### Assignment
Leave every image behind and restate the data word for word.

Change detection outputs

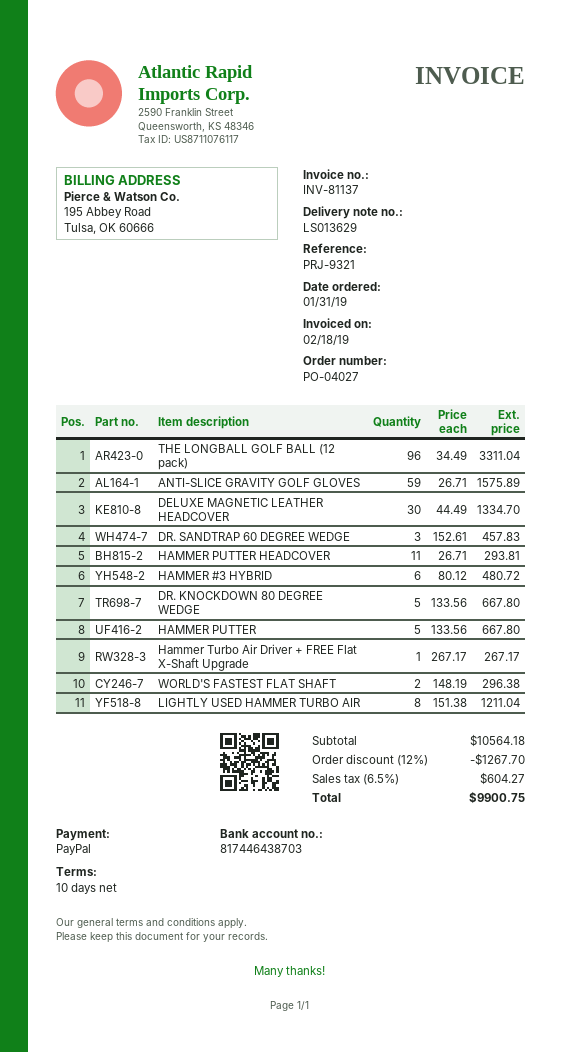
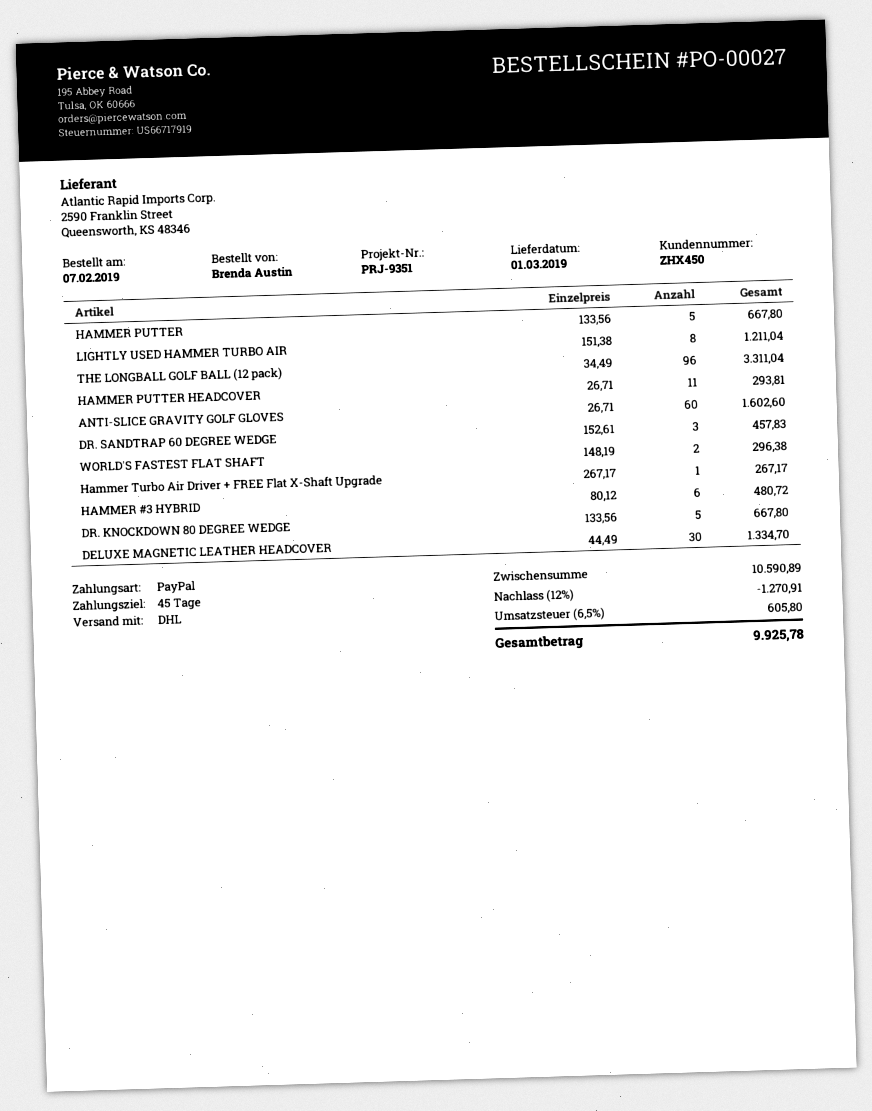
order number: PO-04027 -> PO-00027
order date: 2019-01-31 -> 2019-02-07
payment terms: 10 days -> 45 days
reference: PRJ-9321 -> PRJ-9351
ANTI-SLICE GRAVITY GOLF GLOVES: 59 x 26.71 = 1575.89 -> 60 x 26.71 = 1602.60
subtotal: 10564.18 -> 10590.89
discount: 12% = 1267.70 -> 12% = 1270.91
tax: 6.5% = 604.27 -> 6.5% = 605.80
total: 9900.75 -> 9925.78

### Output of the task
order number: PO-04027 -> PO-00027
order date: 2019-01-31 -> 2019-02-07
payment terms: 10 days -> 45 days
reference: PRJ-9321 -> PRJ-9351
ANTI-SLICE GRAVITY GOLF GLOVES: 59 x 26.71 = 1575.89 -> 60 x 26.71 = 1602.60
subtotal: 10564.18 -> 10590.89
discount: 12% = 1267.70 -> 12% = 1270.91
tax: 6.5% = 604.27 -> 6.5% = 605.80
total: 9900.75 -> 9925.78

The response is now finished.